Tail Recursion Elimination - mace
http://neopythonic.blogspot.com/2009/04/tail-recursion-elimination.html

======
jerf
I've been doing some programming with Haskell lately, and what I notice is
that almost nothing I write is tail recursive. Why? Because anything that I
might write that would be tail recursive uses a combinator (foldX, map,
whatever) instead. Only rarely do I write a tail-recursive function, and even
for those I'm probably missing some combinator somewhere that could solve my
problem.

Python, of course, doesn't use "combinators", but provides loops and iterators
and a number of other things that are different, but pretty much just as good.
Better some ways, worse others, and that's all you can really ask for from a
language since "uniformly better" isn't really on the menu.

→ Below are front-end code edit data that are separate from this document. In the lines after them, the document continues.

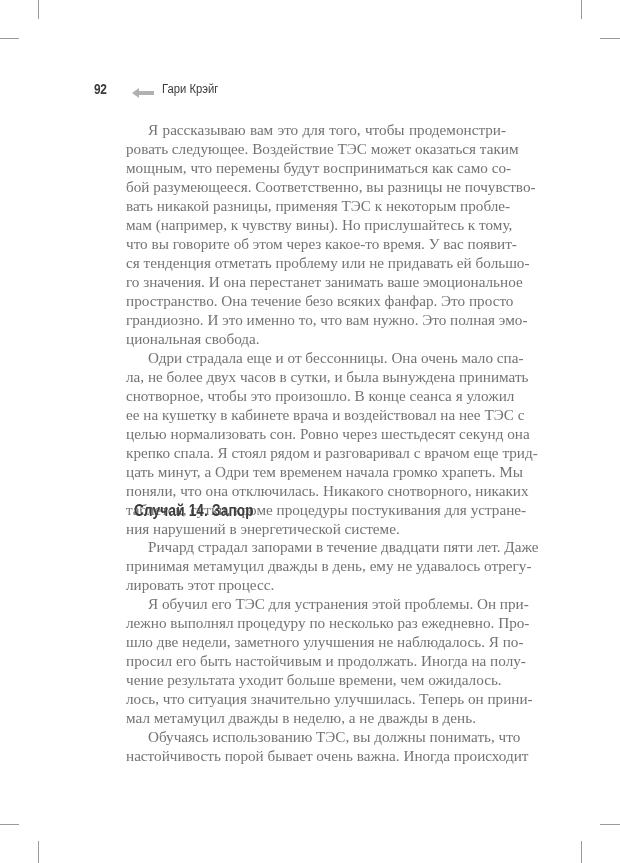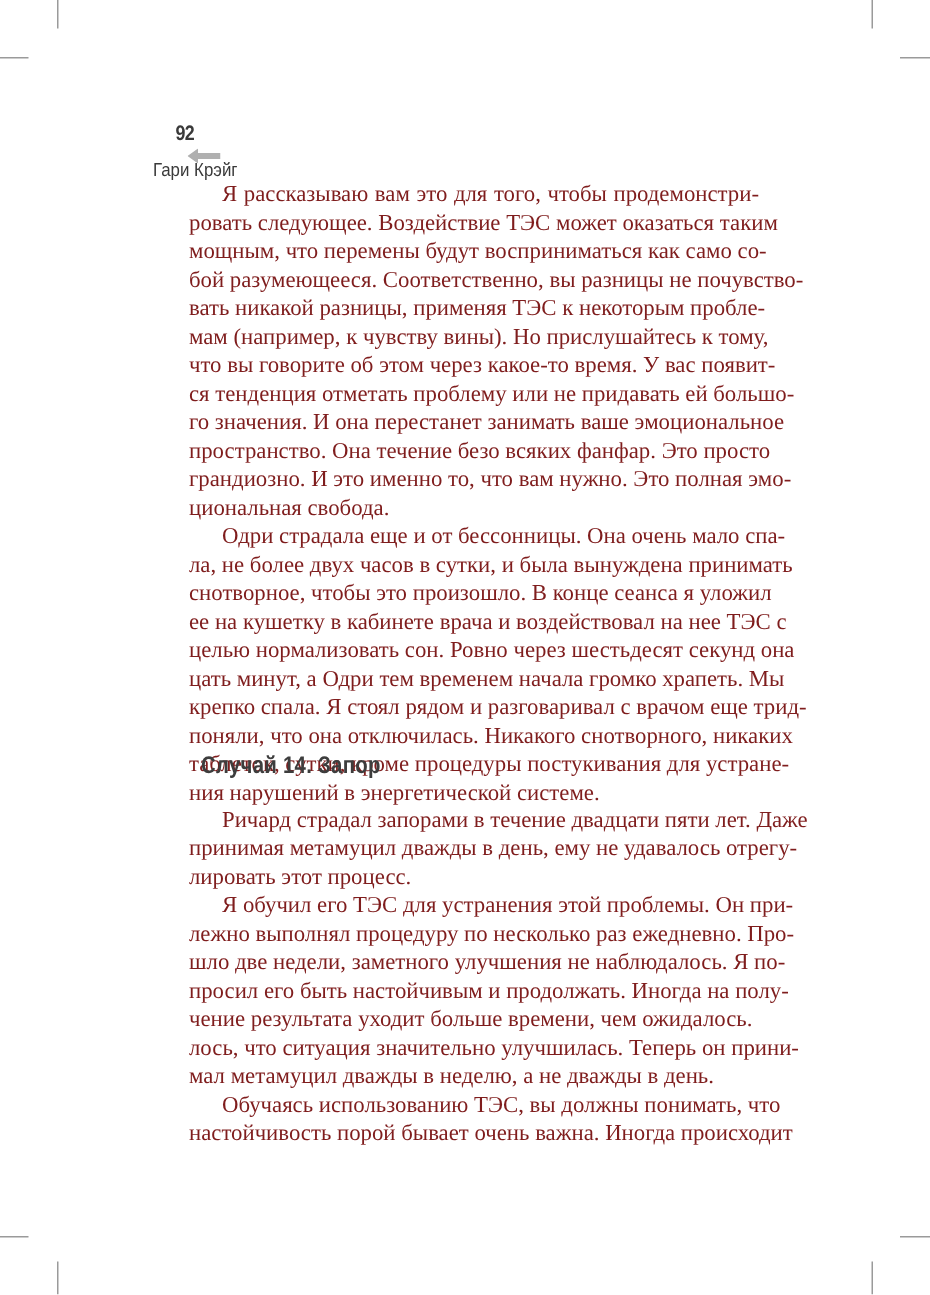"92" .running-head { flex-direction: column -> none }
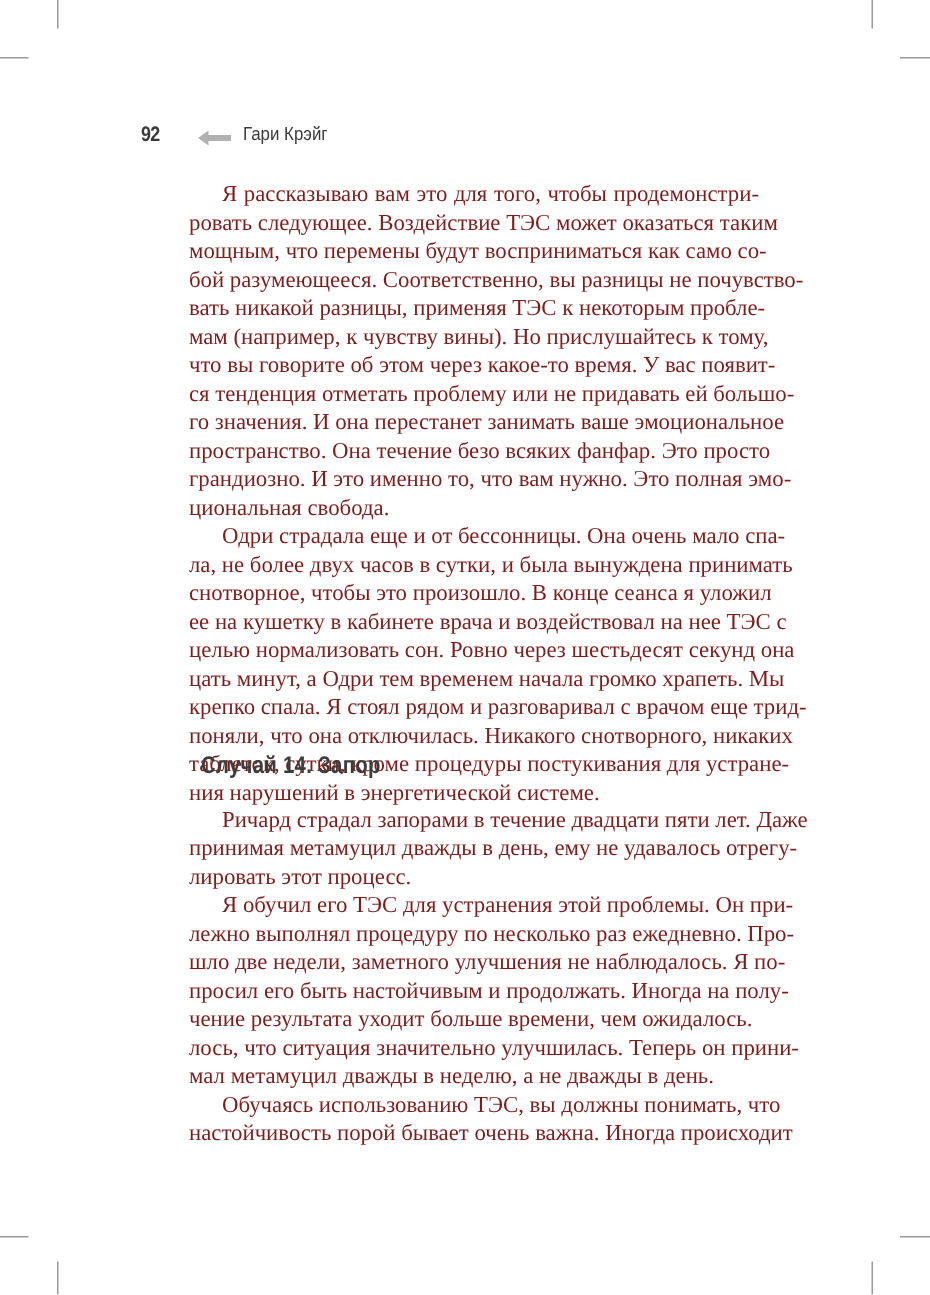"Я рассказываю вам это для" .text { color: #7f1d1d -> #737373 }
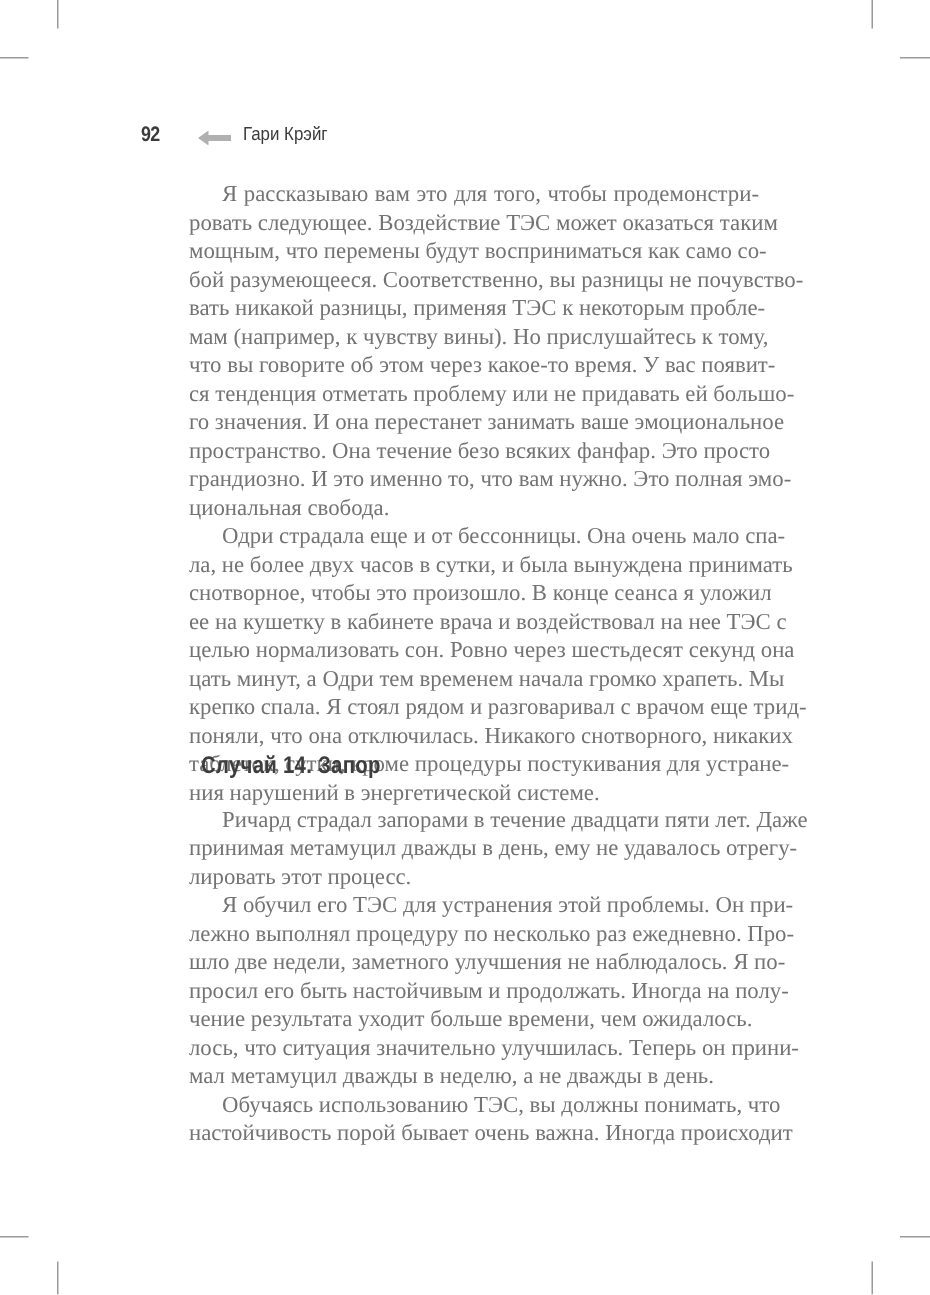"цать минут, а Одри тем" span.line { order: before "крепко спала. Я стоял рядом" -> after "крепко спала. Я стоял рядом" }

The more I learn about functional programming, and modern functional
programming in particular, the more this sounds like a gigantic argument over
Python not having a _compiler optimization_ that doesn't even make sense for
Python anyhow. If you're trying to write a tail recursive function in Python,
you've almost certainly passed up a "more Pythonic" solution, which is to say,
a solution that is more idiomatic, runs faster, and will make sense to your
fellow Python programmers. If you're writing something so painfully functional
that you _need_ Python to optimize tail-recursion, it's probably time to get
out of Python altogether... it is not a functional language, and while you can
dip into old-style functional ("first-order functions", "closures"), it does
not and can not do new-style functional ("immutable", "monads", "continuation
passing") worth a _crap_.

Tail recursion is the functional answer to the "private" attribute in OO
languages, a language design issue that got falsely enshrined in the paradigm
itself as the One True Way to program. It's not. It's a compiler hack, and you
don't need it in Python, any more than Python programs come crashing down
because they don't have "private" variables. (Yes, I know about double-
underscores... all about them. That's why I never use them.) Just as you very
nearly don't need tail recursion (directly) in Haskell.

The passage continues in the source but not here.